Not in Greenwood, anyway , he thought.

“Could I ask you a few questions, Mrs. Meyer?”

“If you like.”

“When did your husband die?”

“Six months ago. He shot himself in the temple.” She smiled. “That’s a punch line you know.”

“Pardon me?”

“Punch line of an old ‘sick’ joke. One man says to the other man, did you hear about Jones? The other man says, no I didn’t. The first man says, killed himself. The second man says, no! how did it happen? The first man says, shot himself in the temple. And the second man says, that’s funny — he didn’t look Jewish.” She smiled again. A forced smile. Her eyes were a little wet.

“I shouldn’t be intruding. I can go...”

“You can go if you like. That little story is as close to coming unglued as I’m going to get. So you don’t have to worry, Mr. Crane.”

“Mrs. Meyer, you and I have more in common than just having someone we loved commit suicide.”

“You presume quite a bit.”

“Pardon?”

“You presume I loved Paul.”

“Didn’t you?”

“Yes. But what does that have to do with you?”

“I better go.”

“If you like. I don’t mean to be rude. Really. I’ve invited you into my home. I’ve agreed to talk with you. It’s just that I want to make clear that I’m not a person to turn to in your hour of grief. I have no free advice for you on how to handle this situation. Just because I happen to be somebody else whose... loved one died of self-inflicted wounds, doesn’t mean...” She stopped herself. Her eyes were getting wet again. She waved some smoke from her cigarette away from her face.

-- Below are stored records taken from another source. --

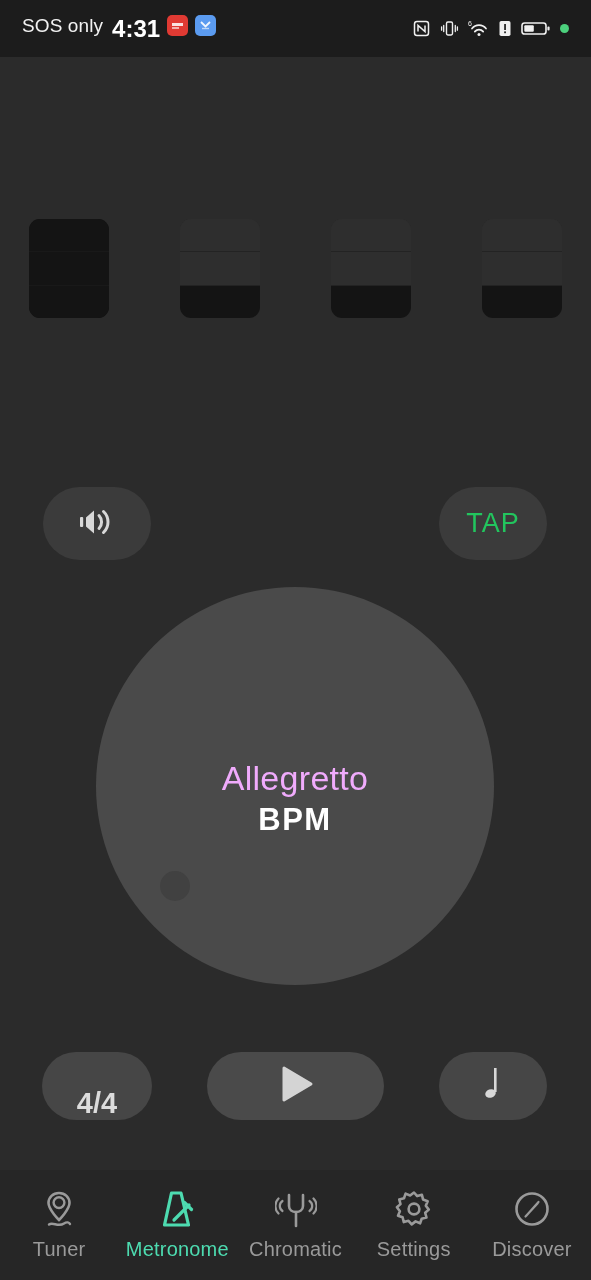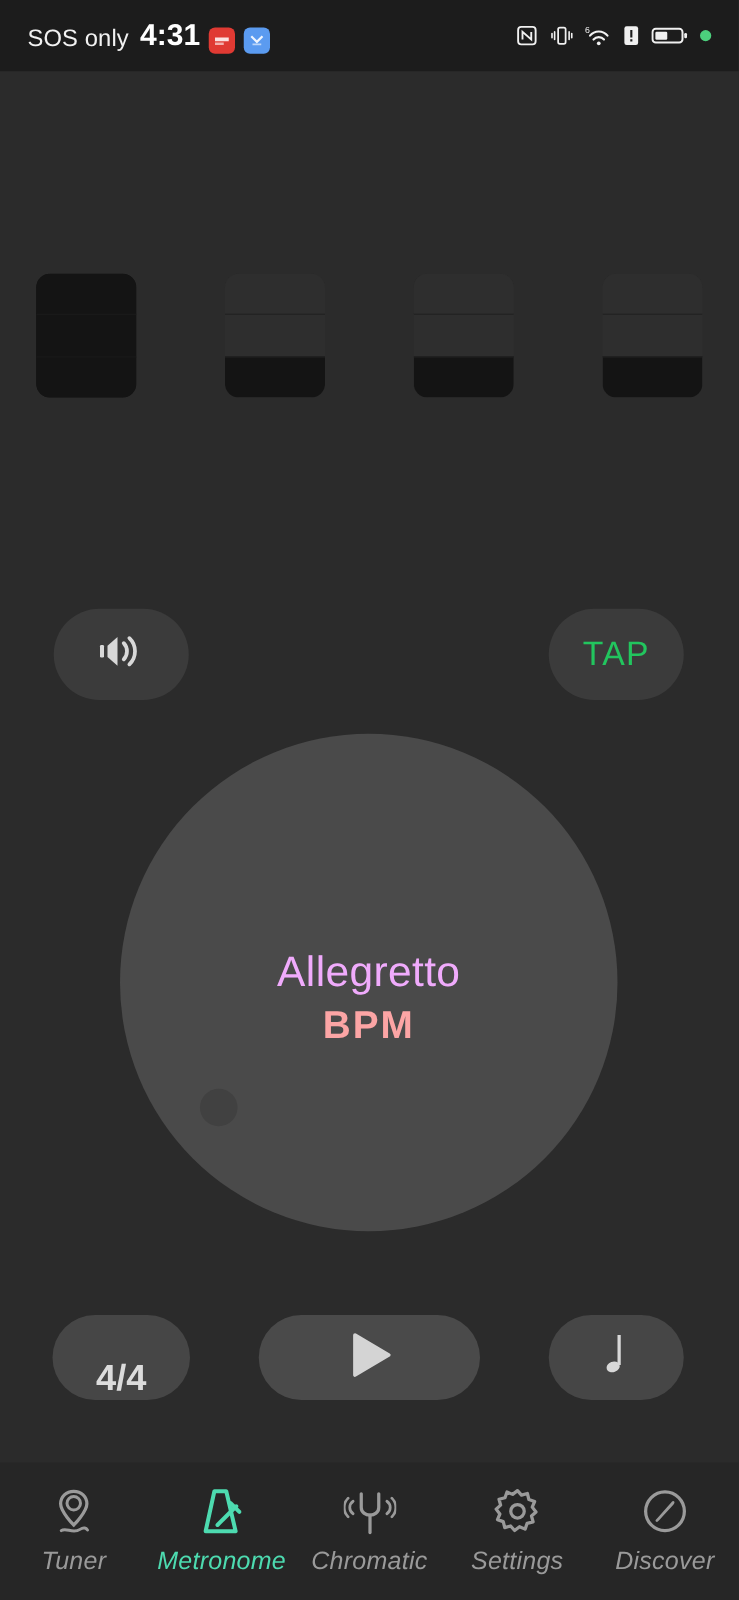"SOS only" .sb-left { align-items: flex-end -> flex-start }
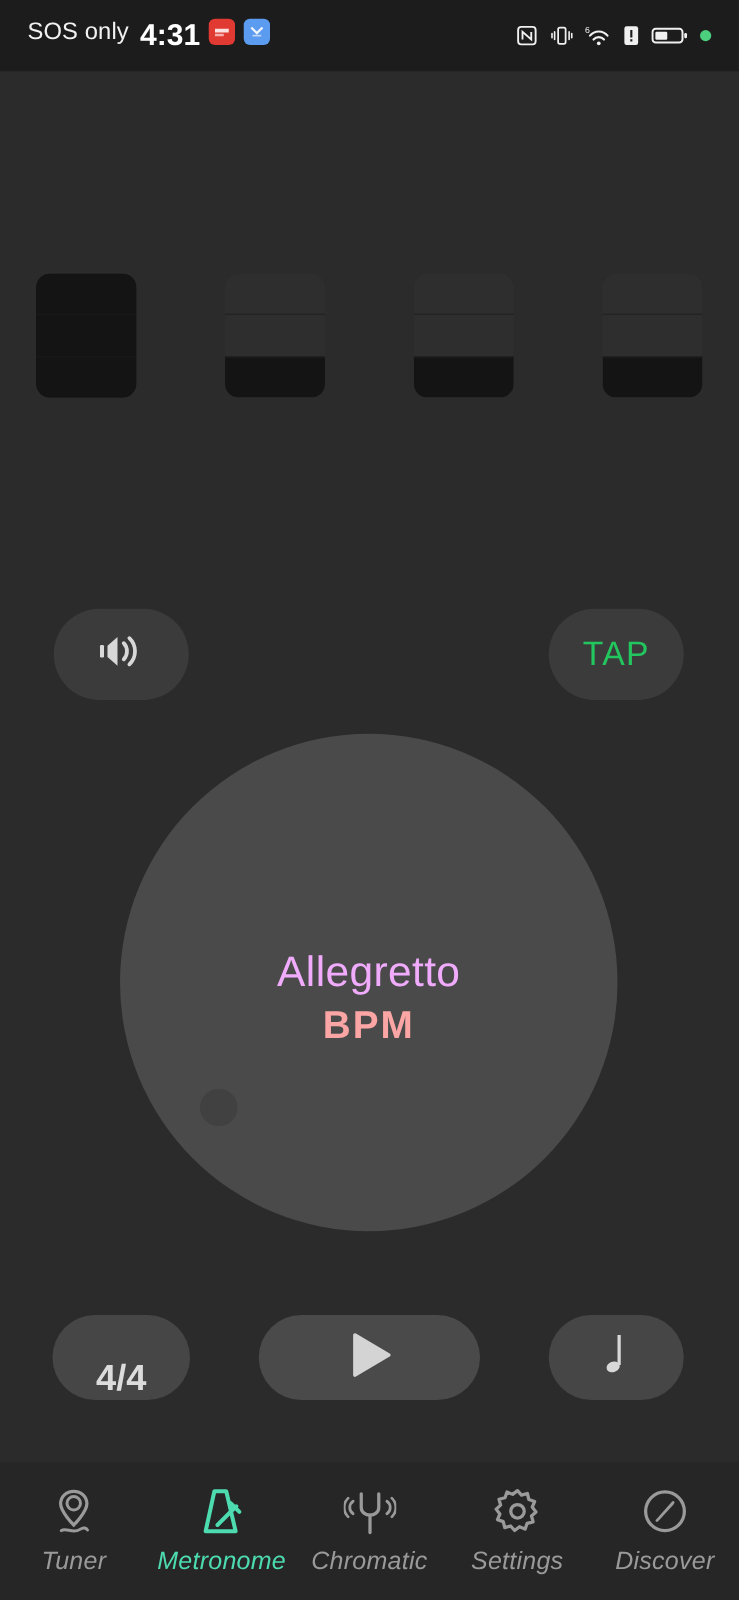"BPM" .dial-unit { color: #fca5a5 -> #ffffff }
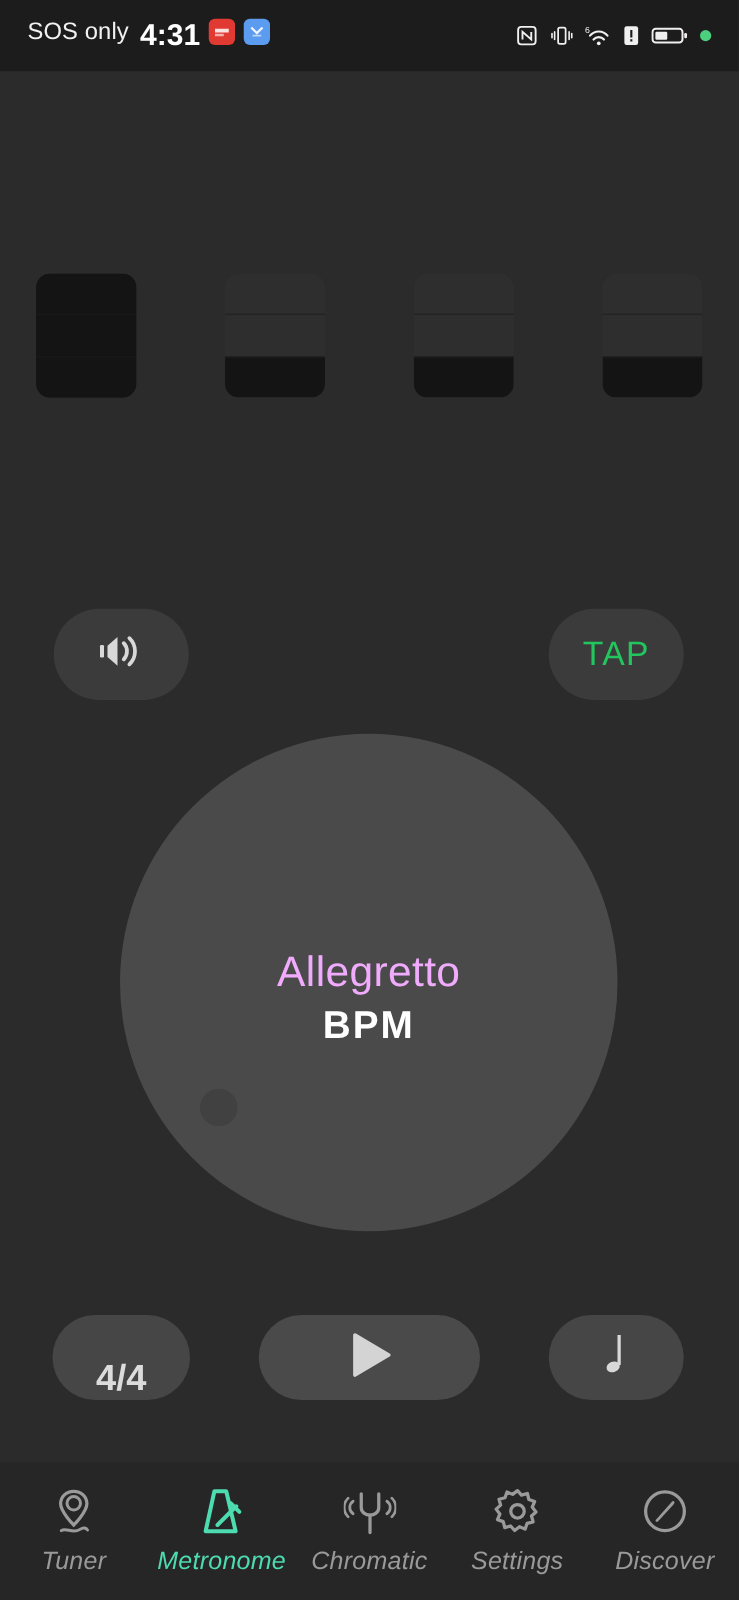"Tuner" .navbar { font-style: italic -> none }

“Mrs. Meyer. I’m not here for that. I’m not here for... group therapy, or something.”

She looked surprised for a moment. “Why are you here, then?”

“As I started to say, we have more in common than just the suicides of Mary Beth and your husband. Or rather I should say that they had more in common than suicide.”

“What do you mean?” The words were clipped.

“They both worked at Kemco.”

“So?”

“Are you aware that there have been five suicides in Greenwood, in not much more than a year? And that all five victims worked for Kemco?”

“A lot of people around here work for Kemco.”

“Five suicides, Mrs. Meyer. Ten times the national average.”

She thought about that a moment. “That’s an interesting random statistic. But I don’t see your point.”

“It just seems suspicious to me, is all. My fiancée was not the type of person who would commit suicide. I doubt she did commit suicide. I think it was something else.”